ÖBB-REFORM

Schaffnerlos?

Politik | aus FALTER 20/04 vom 12.05.2004

Im Dezember sollen die Eisenbahner mit dem Winterfahrplan erstmals ein eigenes Arbeitszeitgesetz und einen Kollektivvertrag erhalten. Obwohl es dann vorbei sein wird mit den 16-Stunden-Schichten, bangen die Schaffner trotzdem um ihre Zukunft. "Reden S' mit dem Wolfgang Ambros.
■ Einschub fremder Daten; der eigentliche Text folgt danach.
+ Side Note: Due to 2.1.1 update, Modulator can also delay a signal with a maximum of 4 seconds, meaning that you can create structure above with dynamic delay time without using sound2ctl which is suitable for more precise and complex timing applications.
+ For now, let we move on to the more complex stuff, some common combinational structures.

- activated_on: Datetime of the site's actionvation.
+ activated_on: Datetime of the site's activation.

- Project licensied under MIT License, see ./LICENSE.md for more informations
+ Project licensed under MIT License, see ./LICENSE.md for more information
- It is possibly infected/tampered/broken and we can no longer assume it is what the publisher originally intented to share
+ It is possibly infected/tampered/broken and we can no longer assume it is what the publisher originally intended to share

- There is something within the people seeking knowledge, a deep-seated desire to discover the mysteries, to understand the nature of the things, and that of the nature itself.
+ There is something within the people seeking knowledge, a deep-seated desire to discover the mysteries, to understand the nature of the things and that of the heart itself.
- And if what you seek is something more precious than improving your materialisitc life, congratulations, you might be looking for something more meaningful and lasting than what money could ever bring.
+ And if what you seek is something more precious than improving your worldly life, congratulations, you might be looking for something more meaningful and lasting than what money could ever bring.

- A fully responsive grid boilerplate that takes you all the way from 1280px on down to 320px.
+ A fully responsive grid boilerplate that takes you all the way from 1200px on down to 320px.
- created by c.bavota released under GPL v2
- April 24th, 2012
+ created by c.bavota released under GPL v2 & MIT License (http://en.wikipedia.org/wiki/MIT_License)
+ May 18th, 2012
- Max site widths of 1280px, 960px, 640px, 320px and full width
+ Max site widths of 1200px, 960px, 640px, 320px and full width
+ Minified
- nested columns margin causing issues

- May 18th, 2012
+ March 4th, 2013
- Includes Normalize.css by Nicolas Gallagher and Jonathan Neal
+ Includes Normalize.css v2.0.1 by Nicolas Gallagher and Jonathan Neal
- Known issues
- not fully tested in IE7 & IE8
Der hat schon vor Jahren gesungen, was mit uns passieren wird", heißt es im Pausenraum am Westbahnhof. "Schaffnerlos" werde die Zukunft, prophezeit die Eisenbahner-Gewerkschaft. Seit 1993 gibt es de facto einen Aufnahmestopp, lediglich sechs neue "Mobilitätskaufmänner" wurden seitdem aufgenommen. Das Durchschnittsalter der Schaffner liegt momentan bei 45 Jahren. 2085 fahrende Zugbegleiter, darunter 48 Frauen, betreuen etwa 4000 ÖBB-Züge täglich. Schon heute werden einige Strecken ohne Zugbegleiter geführt. In anderen Zügen gebe es für 264 Meter Zug und bis zu 500 Passagiere nur mehr einen Zugführer und einen Schaffner, erzählt ÖBB-Personalvertreter Gerhard Kausl. In einem Punkt sind sich alle Uniformierten im ÖBB-Pausenraum einig: "Um weiter zu sparen, wird das Unternehmen versuchen, auf möglichst vielen Strecken ohne Zugbegleiter auszukommen."